However, this may mean that you two aren't compatible long term. It is highly unlikely that he'll become someone who wants to do chores and make dinner. You could stop cooking and doing all chores and he'll likely be fine living in a messy house and eating cereal by the handful while standing in front of the pantry.

If you want him to do things, likely you'll have to continue to ask, nag, pester, cajole, persuade, and penalize until he does them. You have to decide if that's the type of life you want. That may mean holding the final penalty of divorce over his head if he doesn't do more around the house.


----------



## married tech (Jan 18, 2014)

I am going to take a slightly different view here. 

Men and woman do not prioritize things in the same relative terms and measurements. My wife and I go around on this constantly. 

If she is not doing one of her chores or responsibilities up to the standards I would like I take over and do it my self without fuss complaint or ill will towards her. She however can not make a defined and consistent level of expectations for what she wants. So her expectations of what is acceptable of my duties is forever changing and no matter what I do I did it wrong. 

A few weeks ago she was upset that I wasn't doing the laundry. Fair enough that was true and BTW I like doing the laundry. 

The problem is I quit doing it because her expectations and requirements were irrational. I started doing the laundry as I have always done it. 
Everything came out clean but when she saw that I washed my work clothes on extra large and hot/warm VS her preference of Large or medium and warm/cold setting things hit the fan again. Now I don't do the laundry. 

Similar incident with the cooking.
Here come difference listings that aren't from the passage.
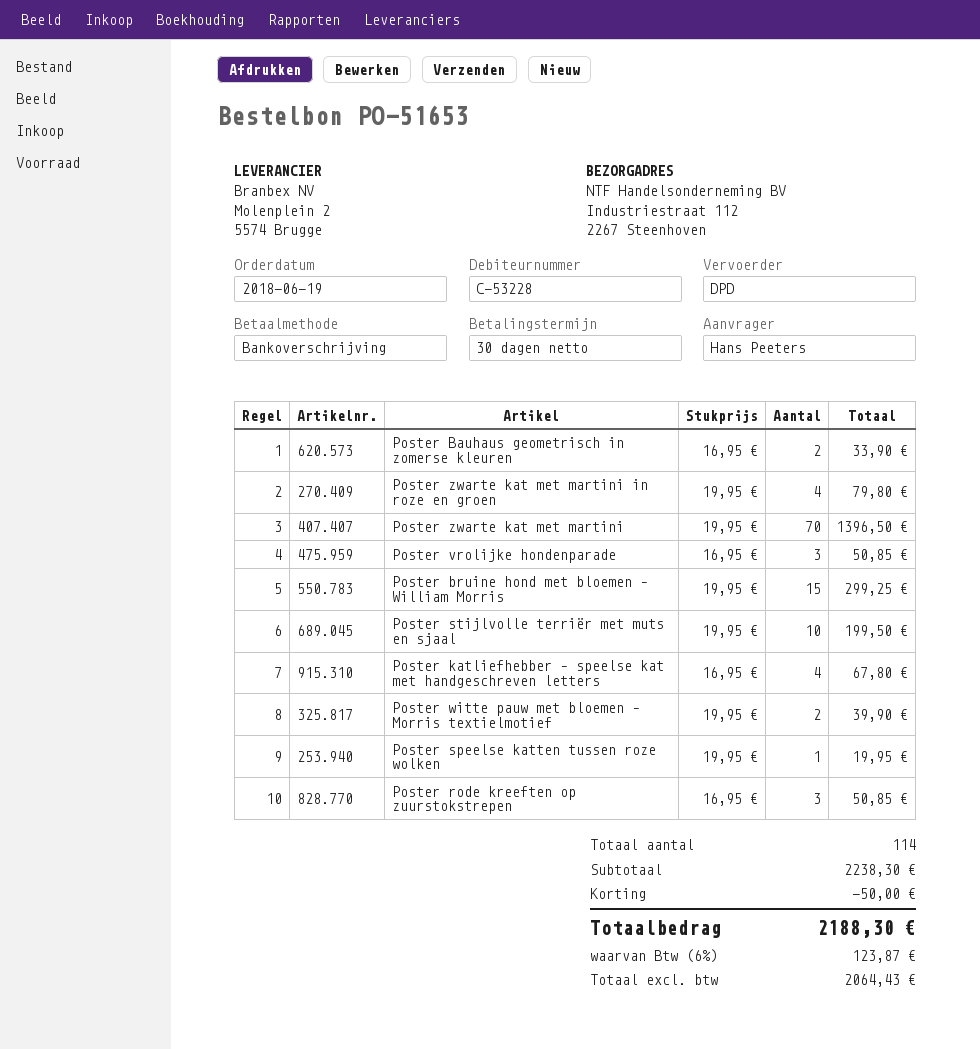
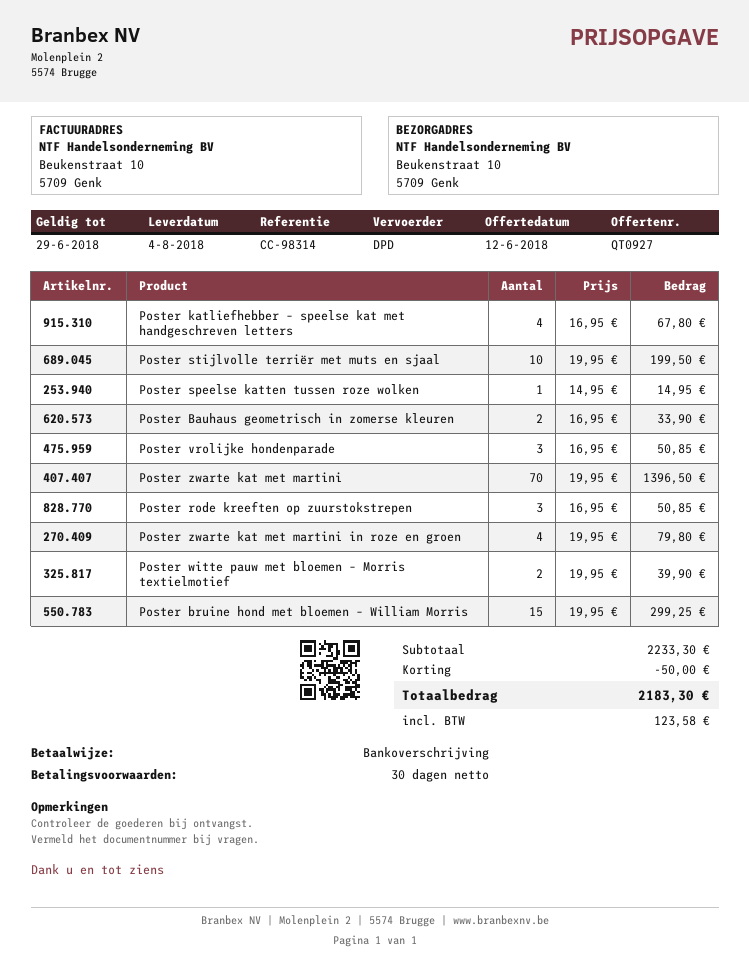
ship to: Industriestraat 112, 2267 Steenhoven -> Beukenstraat 10, 5709 Genk
Poster speelse katten tussen roze wolken: 1 x 19.95 = 19.95 -> 1 x 14.95 = 14.95
subtotal: 2238.30 -> 2233.30
tax: 123.87 -> 123.58
total: 2188.30 -> 2183.30

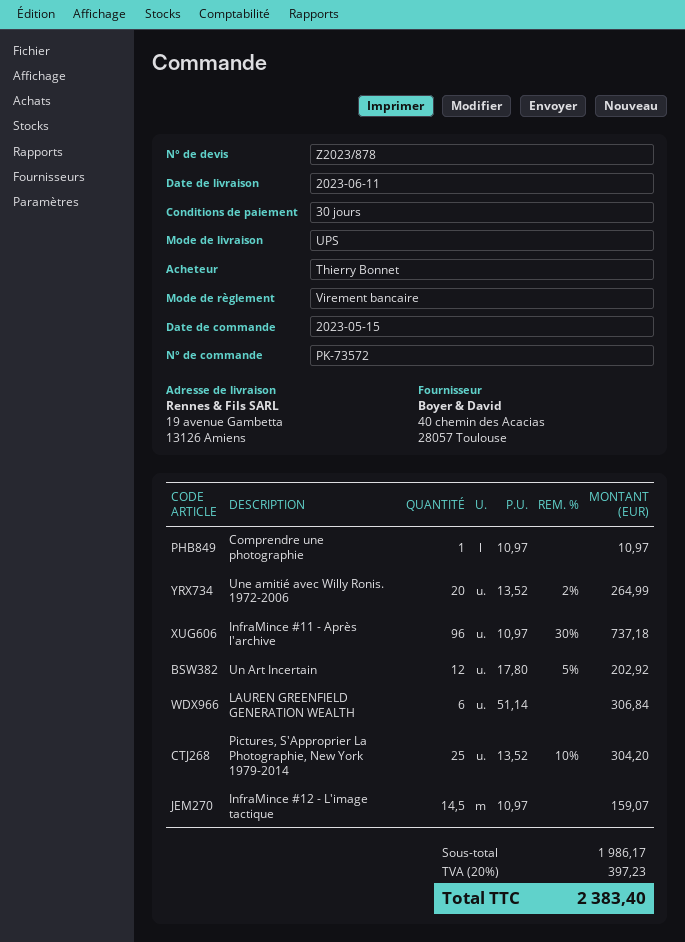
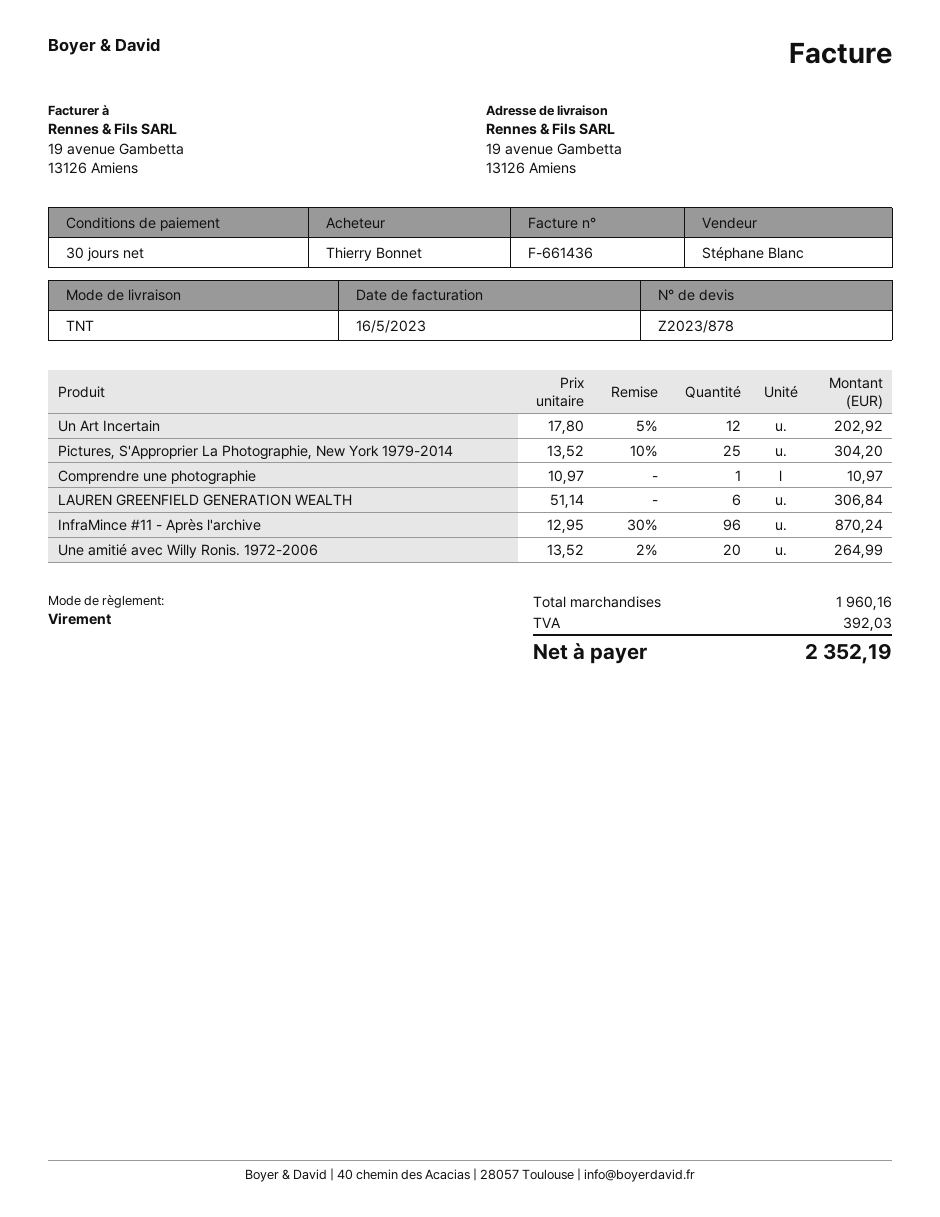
shipping method: UPS -> TNT
InfraMince #11 - Après l'archive: 96 x 10.97 - 30% = 737.18 -> 96 x 12.95 - 30% = 870.24
InfraMince #12 - L'image tactique: 14.5 x 10.97 = 159.07 -> none
subtotal: 1986.17 -> 1960.16
tax: 397.23 -> 392.03
total: 2383.40 -> 2352.19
She was upset that I don't cook yet she fully admits that my skills are limited plus what I do make she does not like anyway. 
One night I took the intiialt ive and made a dish she likes, or at least used to like. The problem was I cooked the rice wrong. Instead of doing it her way where she boils the rice for 15 - 20 minutes then adds it to the main mix I do it for about 10 minutes and add it then as everything cooks for the next 10 - 15 minutes together the rice finished cooking just the same. 

In the end no one but me ate my food. It wasn't bad or uncooked. It was just done differently than how she would have done it. 

Also she was upset I wasn't doing the shopping. I don't mind doing that either. The problem is she has a very specific way she wants it done. I bought exactly what she wanted where she wanted it from and put it way when I got home. 
All hell broke loose just the same. Instead of buying enough of certain items to last fore 3 -4 day then going shopping again I bought enough for two weeks plus when I put things away I had to move one set of plastic dishes over 6 inches to make room for the extra items I bought. Between buying too much of a no perishable juice item and moving her precious plastic containers a few inches it came back to I don't do the shopping any more either.

My point is if you each have certain chores or responsibilities those responsibilities are up to the person doing them to decide on what is reasonable and appropriate by their standards. If you don't like the other persons standard then you do it yourself. 

If he is really not doing his part properly then you have every reason to get after him. However if your expectations are beyond the basic level of acceptable and or rational perhaps you need to do them yourself.


----------



## jld (Dec 1, 2013)

Lol, married tech. I have always felt my dh would do anything for me . . . just not exactly the way I would like it done.


----------



## arbitrator (Feb 13, 2012)

*I know I always tried to help DW out with various chores both at home and at the farm. But she became so condescending about telling me how to do things that I just told her she could do it herself. She developed a sense of wanting to do things unilaterally, only as she saw fit. It drove me to tell her to go do it herself, and I'd go find something else to do!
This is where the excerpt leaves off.